The picture was clear. We pay plenty to kill ‘em. Let someone else pay to take care of the survivors. Human life is not our department.

But the story in the Times that explained it best seemed to have nothing to do with war at all. Arkansas wants to execute a convicted murderer, but he has become insane. The Supreme Court has ruled that you can’t execute an insane man. So Arkansas wants to force him to take antipyschotic medications. His lawyer says that is illegal, because you can give involuntary medication only if it will give the patient medical benefit. If the meds work and this guy is no longer psychotic, he gets put to death. Hardly a medical benefit, you would think.

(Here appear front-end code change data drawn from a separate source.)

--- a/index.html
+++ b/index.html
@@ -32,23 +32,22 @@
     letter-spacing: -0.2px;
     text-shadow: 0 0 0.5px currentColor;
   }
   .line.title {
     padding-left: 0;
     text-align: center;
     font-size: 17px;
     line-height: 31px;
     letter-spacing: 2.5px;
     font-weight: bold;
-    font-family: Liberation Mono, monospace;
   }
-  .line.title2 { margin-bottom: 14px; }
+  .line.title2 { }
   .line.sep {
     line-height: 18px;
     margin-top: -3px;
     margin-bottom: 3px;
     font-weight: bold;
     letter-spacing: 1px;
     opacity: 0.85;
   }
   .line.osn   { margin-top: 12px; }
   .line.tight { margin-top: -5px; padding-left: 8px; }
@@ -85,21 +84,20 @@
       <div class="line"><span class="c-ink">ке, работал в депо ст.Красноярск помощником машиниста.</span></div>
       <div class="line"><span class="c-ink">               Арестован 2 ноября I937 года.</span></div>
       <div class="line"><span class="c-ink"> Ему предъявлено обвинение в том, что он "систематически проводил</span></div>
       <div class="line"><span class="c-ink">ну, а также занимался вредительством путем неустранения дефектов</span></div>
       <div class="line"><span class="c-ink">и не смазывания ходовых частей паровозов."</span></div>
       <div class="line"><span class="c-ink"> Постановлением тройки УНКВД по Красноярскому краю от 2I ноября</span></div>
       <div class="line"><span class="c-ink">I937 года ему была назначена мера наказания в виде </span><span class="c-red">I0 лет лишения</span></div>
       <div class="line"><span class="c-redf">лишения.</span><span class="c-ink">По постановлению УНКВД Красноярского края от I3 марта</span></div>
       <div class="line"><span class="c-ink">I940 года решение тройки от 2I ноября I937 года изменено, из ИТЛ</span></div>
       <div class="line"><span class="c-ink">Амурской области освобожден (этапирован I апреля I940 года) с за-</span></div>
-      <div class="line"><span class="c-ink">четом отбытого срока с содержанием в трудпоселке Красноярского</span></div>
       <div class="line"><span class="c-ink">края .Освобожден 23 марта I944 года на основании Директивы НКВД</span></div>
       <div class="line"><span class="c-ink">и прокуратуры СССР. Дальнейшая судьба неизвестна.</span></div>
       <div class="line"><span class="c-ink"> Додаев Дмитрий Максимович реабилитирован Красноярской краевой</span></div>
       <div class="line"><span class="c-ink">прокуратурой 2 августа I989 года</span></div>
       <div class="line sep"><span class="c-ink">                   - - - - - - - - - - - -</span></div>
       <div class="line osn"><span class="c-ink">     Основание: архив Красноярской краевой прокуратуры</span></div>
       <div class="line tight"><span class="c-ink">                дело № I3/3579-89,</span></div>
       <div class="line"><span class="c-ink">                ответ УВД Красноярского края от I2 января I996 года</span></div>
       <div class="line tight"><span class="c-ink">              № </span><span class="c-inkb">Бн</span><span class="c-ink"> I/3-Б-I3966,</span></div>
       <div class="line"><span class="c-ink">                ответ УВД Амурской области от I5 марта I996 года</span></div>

Not so, the Federal Appeals court ruled, in a narrow 6-5 decision. There are many benefits of giving him a drug that will cure his psychosis, the majority ruled. "Eligibility for execution is the only unwanted consequence of the medication." With so many benefits and just one drawback, the court told the state to drug him and kill him.

There is no anger or cruelty here, no desire to harm another human being. There is only a world in which no real human beings exist. Goals are set and plans devised, with no concern about the real effects on real people, because there are no real people. Actual humanity has simply disappeared.

Before we point a self-righteous finger at the president, the judges, and the currency traders, take a look around. Don’t we all live in the same depersonalized, dehumanized, corporatized, sanitized, mediatized, computerized world? The only difference is that some of us have been lucky enough to realize it. Occasionally, we remember that we are here to change it. That is when, and why, we protest: to create a world where real people can matter far more than dollars, because real people really exist.